In summary, in this exploratory study, we identified a broad effect of elective spine and joint replacement surgery on the inflammatory gene transcriptome of circulating monocytes in older patients. The fact that most of the affected genes were downregulated implies there is a period of immune hypoactivity or paralysis in such patients after surgery. A subset of 21 differentially expressed genes were common across procedures, highlighting these transcripts as a molecular signature of the immune response to surgery in this population and cell type. While a larger data set is required to establish an association of these cellular events with postoperative outcomes, the data identify molecular targets for development as potential risk biomarkers and/or immunotherapeutics to improve postoperative outcomes in this high-risk age group.

Supplementary Materials

The following supporting information can be downloaded at: https://www.mdpi.com/article/10.3390/jcm12196271/s1, Table S1: Description of Patient Clinical Characteristics; Table S2: Procedure and anesthesia type.

Author Contributions

R.L.O.: analysis and interpretation of data; drafting the work; final approval of the version to be published; agreement to be accountable for all aspects of the work. R.H.G.: acquisition of data; final approval of the version to be published; agreement to be accountable for all aspects of the work. L.B.C.: analysis and interpretation of data; final approval of the version to be published; revising for important intellectual content; agreement to be accountable for all aspects of the work. M.B.F.: acquisition and analysis of data; revising for important intellectual content; final approval of the version to be published; agreement to be accountable for all aspects of the work. J.H.C.: conception and design of the work; final approval of the version to be published; agreement to be accountable for all aspects of the work. M.W.G.: conception and design of the work; final approval of the version to be published; agreement to be accountable for all aspects of the work. J.D.K.: conception and design of the work; final approval of the version to be published; agreement to be accountable for all aspects of the work. Z.X.: conception and design of the work; revising for important intellectual content; final approval of the version to be published; agreement to be accountable for all aspects of the work. D.J.C.: conception and design of the work; interpretation of data; manuscript preparation and revision for important intellectual content; final approval of the version to be published; agreement to be accountable for all aspects of the work. G.C.: conception and design of the work; interpretation of data; manuscript preparation and revision for important intellectual content; final approval of the version to be published; agreement to be accountable for all aspects of the work. The authors appreciate the efforts of research assistants for isolating CD14⁺ monocytes from patient samples and preparing the RNA for the NanoString nCounter^® platform at the Center for Advanced Molecular Diagnostics. We would also like to thank the nurses at the Weiner Center and the Connors Center inpatient floors for their role in facilitating patient recruitment. All authors have read and agreed to the published version of the manuscript.

Funding

National Institutes of Health AG055833 and GM132688 (DJC) and AG061696 and AG051812 (GC); the Department of Anesthesiology, Perioperative, and Pain Medicine, Brigham and Women’s Hospital. MBF was an employee of the Brigham and Women’s Hospital at the time of this work. The funders provided salary support but had no role in study design, data collection or analysis, decision to publish, or manuscript preparation. Specific roles of authors are articulated in the author contribution section.

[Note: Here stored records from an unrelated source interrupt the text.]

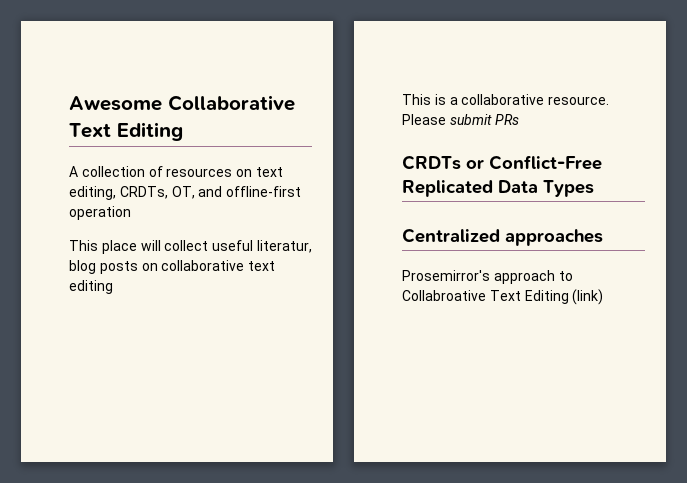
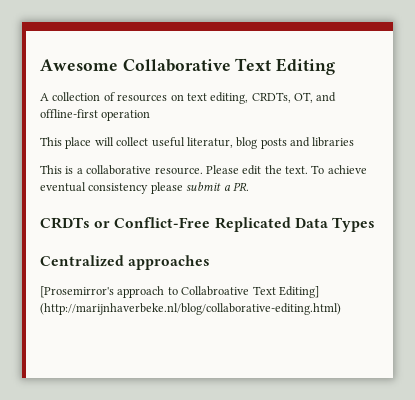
[141,260,276,271] [69,280,113,294] on collaborative text editing -> [290,137,355,147] and libraries
[449,114,519,125] submit PRs -> [242,165,367,175] [40,182,249,194] edit the text. To achieve eventual consistency please submit a PR.
[402,270,490,281] Prosemirror's -> [40,286,114,298] [Prosemirror's
[524,289,604,305] Editing (link) -> [278,286,319,298] [40,303,341,315] Editing] (http://marijnhaverbeke.nl/blog/collaborative-editing.html)

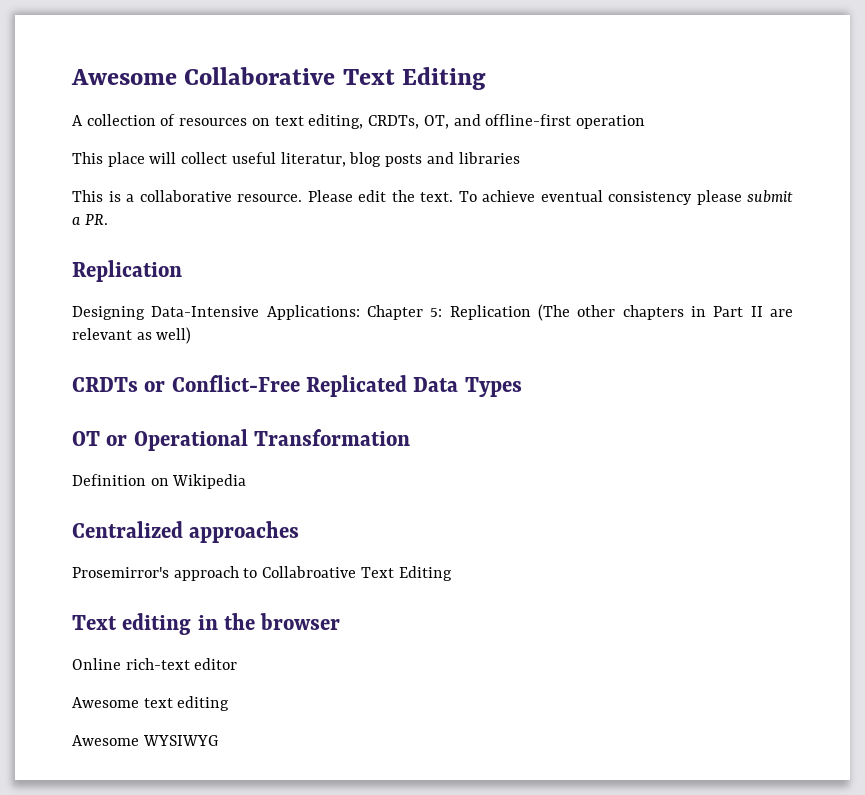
(249, 186) none -> [72,260,182,282] [72,304,794,321] [72,327,192,344] // Replication // Designing Data-Intensive Applications: Chapter 5: Replication (The other chapters in Part II are relevant as well)
(375, 224) none -> [72,429,411,451] [72,474,247,489] // OT or Operational Transformation // Definition on Wikipedia
[40,286,114,298] [Prosemirror's -> [72,567,169,578] Prosemirror's
[278,286,319,298] [40,303,341,315] Editing] (http://marijnhaverbeke.nl/blog/collaborative-editing.html) -> [398,566,452,581] [72,613,341,635] [72,658,238,670] [72,696,230,711] [72,735,218,746] Editing // Text editing in the browser // Online rich-text editor // Awesome text editing // Awesome WYSIWYG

Institutional Review Board Statement

The study was conducted in accordance with the Declaration of Helsinki and was approved by the Institutional Review Board (IRB) of Partners Healthcare, Inc. (Approval date/Protocol #2016P000012 and 2014P002400).

Informed Consent Statement

Informed consent was obtained from all subjects involved in the study.

Data Availability Statement

Deidentified participant data that underlie the results reported in this manuscript will be shared beginning 24 months and ending 36 months after article publication pending submission to and approval by the senior authors of a methodologically sound proposal. Data requestors will also be required to sign a data access agreement.

Conflicts of Interest

M.B.F. was an employee of the Brigham and Women’s Hospital at the time of this work and his current affiliation does not alter our adherence to policies on sharing data and materials. Z.X.: consulting services to Shanghai 9th and 10th Hospitals (Shanghai, China); Baxter (Springfield, IL, USA; invited speaker); NanoMosaic (Waltham, MA, USA; and <<Anesthesiology and Perioperative Science>> (Chengdu, China). D.J.C.: Executive Editor, Anesthesiology, ASA committee member. G.C.: ASA committee member; Co-Chief Section Editor, Frontiers in Anesthesiology.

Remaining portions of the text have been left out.